Organizing My Life: This might seem like an overstatement, but as someone who used to carry around an actual calendar/planner (and, at one point, a New Yorker desk calendar), I can honestly say that figuring out how to import all of my Google calendars (and my boss's work schedule) into my iPhone calendar has made my life somewhat more organized. I love being able to have my calendars sync automatically, and I even found a way to import the Red Sox home schedule so that I know when to avoid the T and the Fenway area. As someone who dislikes crowds and sports, this is a big deal.
However, my relationship with the iPhone has not been all puppies and rainbows. There are several things that drive me crazy about my iPhone, to the point where I sometimes wish I hadn't decided to take the plunge and get one. These major cons include:
Sketchy Coverage: Despite what At&T would like us to think, their coverage (particularly of the 3G variety) can be spotty at best. What is particularly annoying is that my phone sometimes refuses to work when I'm in my apartment. Although it would be easy to lay all of this at At&T's feet, I also place some of the blame on the iPhone, which can be temperamental when it comes to reception. Consequently, I am stuck with a seldom-used but necessary land line.
Reading Un-Friendliness: Although part of me would love an iPad, if reading on it is like reading on an iPhone, I might have to pass. Reading on an iPhone is okay if I have nothing else to read, but if given the choice between reading on my iPhone and reading the text on paper, paper would win every time. Besides the sometimes inopportune readjustment of the text (it jumps from landscape to portrait), the backlighting can be tiring to look at.
24/7 Connection: I can appreciate being able to check my email, get the news, or make a call at almost anytime, but this comes with a price. I'm not quite sold on being connected all of the time. However, I don't usually turn my iPhone off. Even when I am teaching or at work, I will put it on silent, but I rarely power it down. I know that turning it off is an option, but part of me thinks, "If I'm paying for the unlimited data plan, then by God, I'm going to get my money's worth."
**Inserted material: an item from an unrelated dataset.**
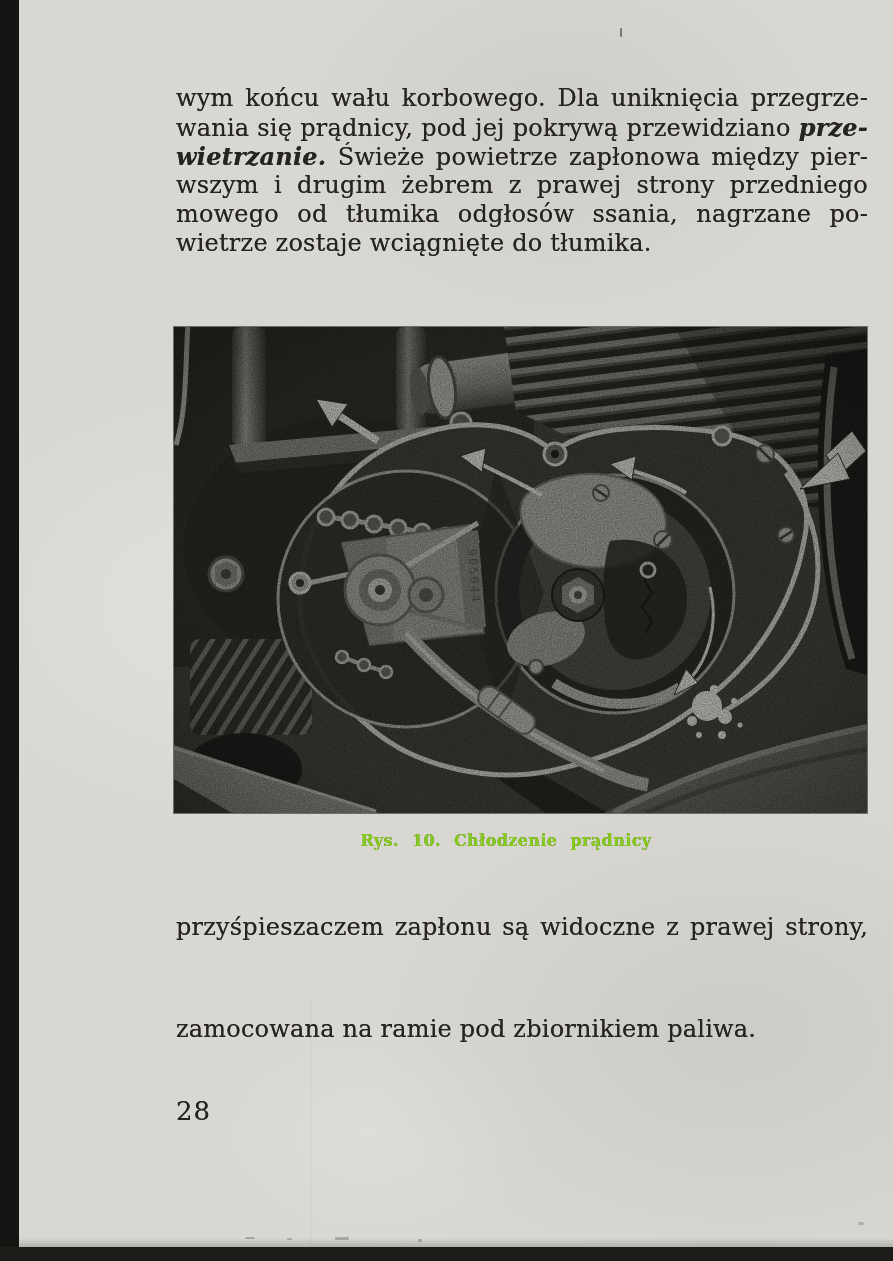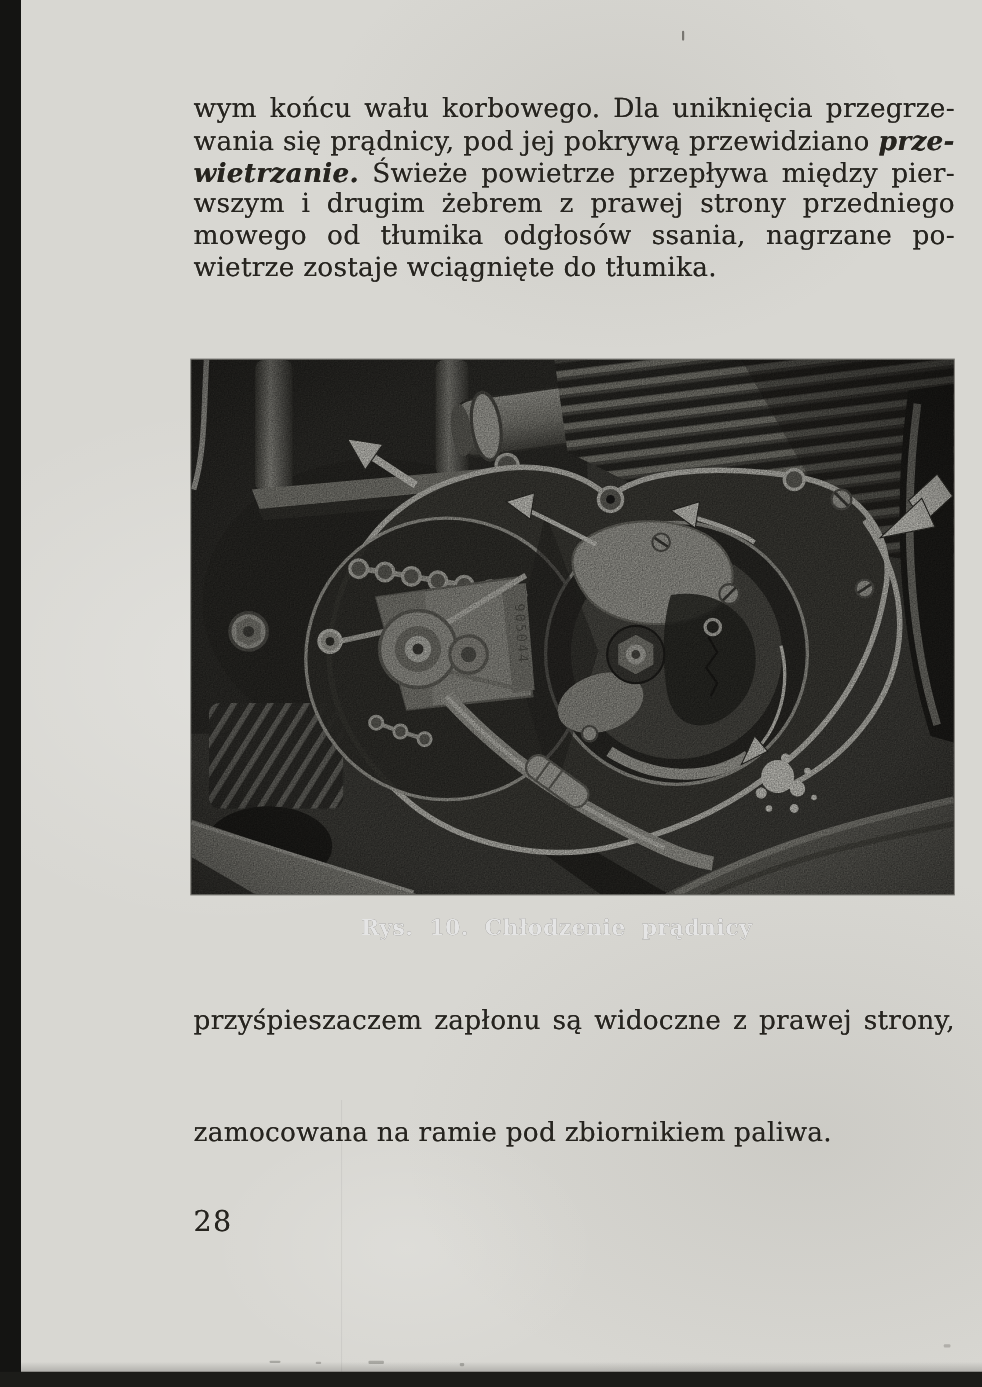"Świeże powietrze przepływa między pier-" span { text: przepływa -> zapłonowa }
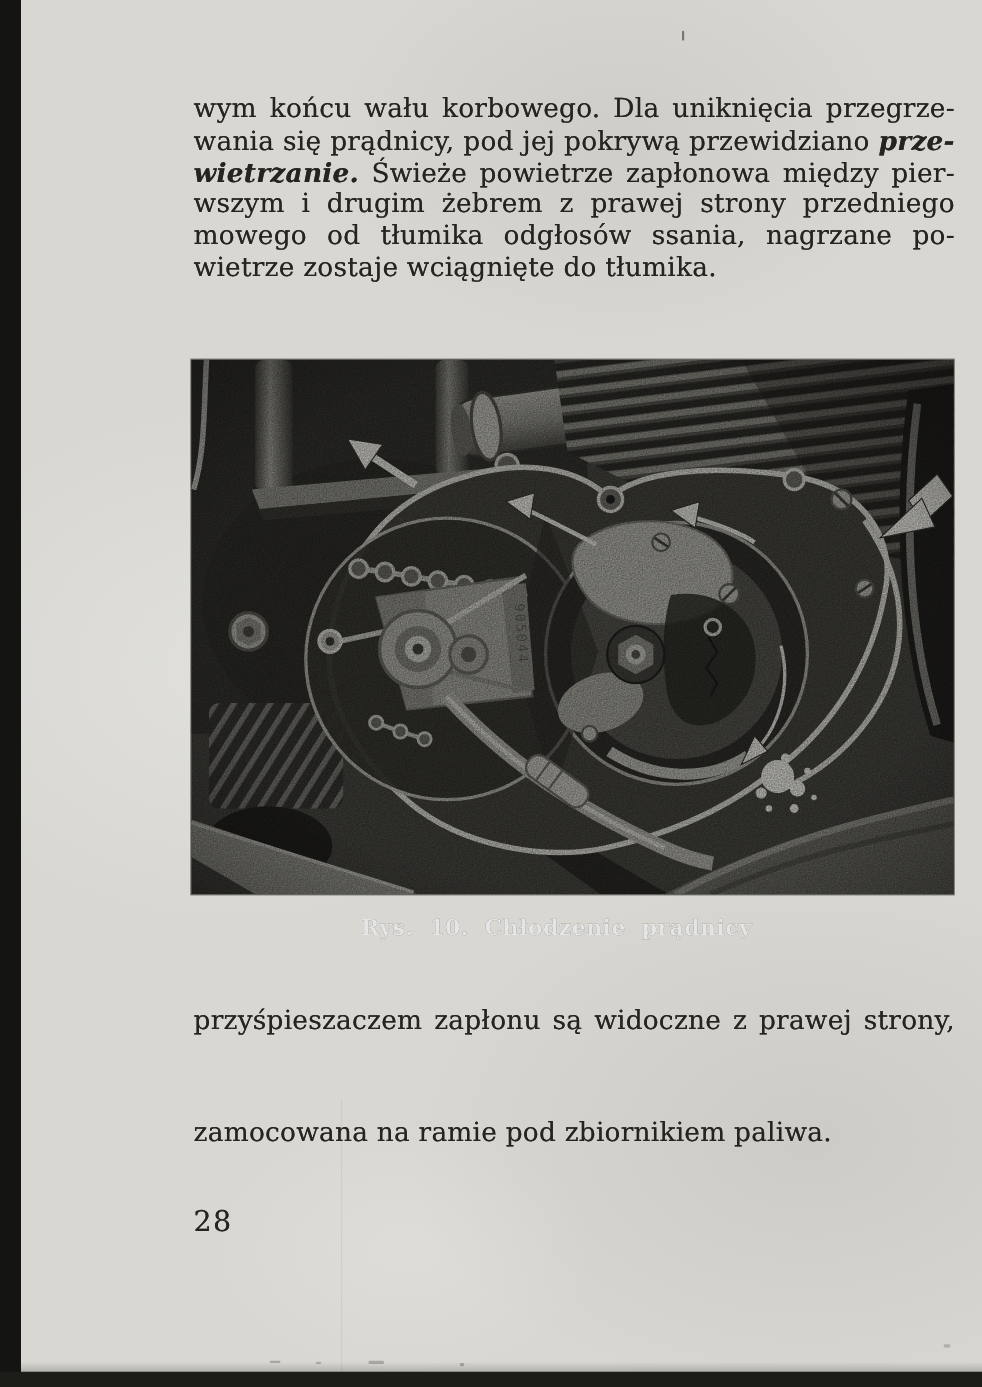"Rys. 10. Chłodzenie prądnicy" .caption { color: #e5e5e5 -> #84cc16; font-size: 20px -> 16px }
Self-Loathing, Apple Style: I've always been a PC person, so I find it more than a little upsetting that I use (and love) my iPhone. If the iPod is the gateway drug to all Apple products, I'm scared that someday I will trade in my affordable Toshiba for a sleek, expensive new computer from the Apple Store. However, I think that the price tag (and the memory of those damn Apple vs. PC commercials) will be enough to deter me from going down that slippery slope.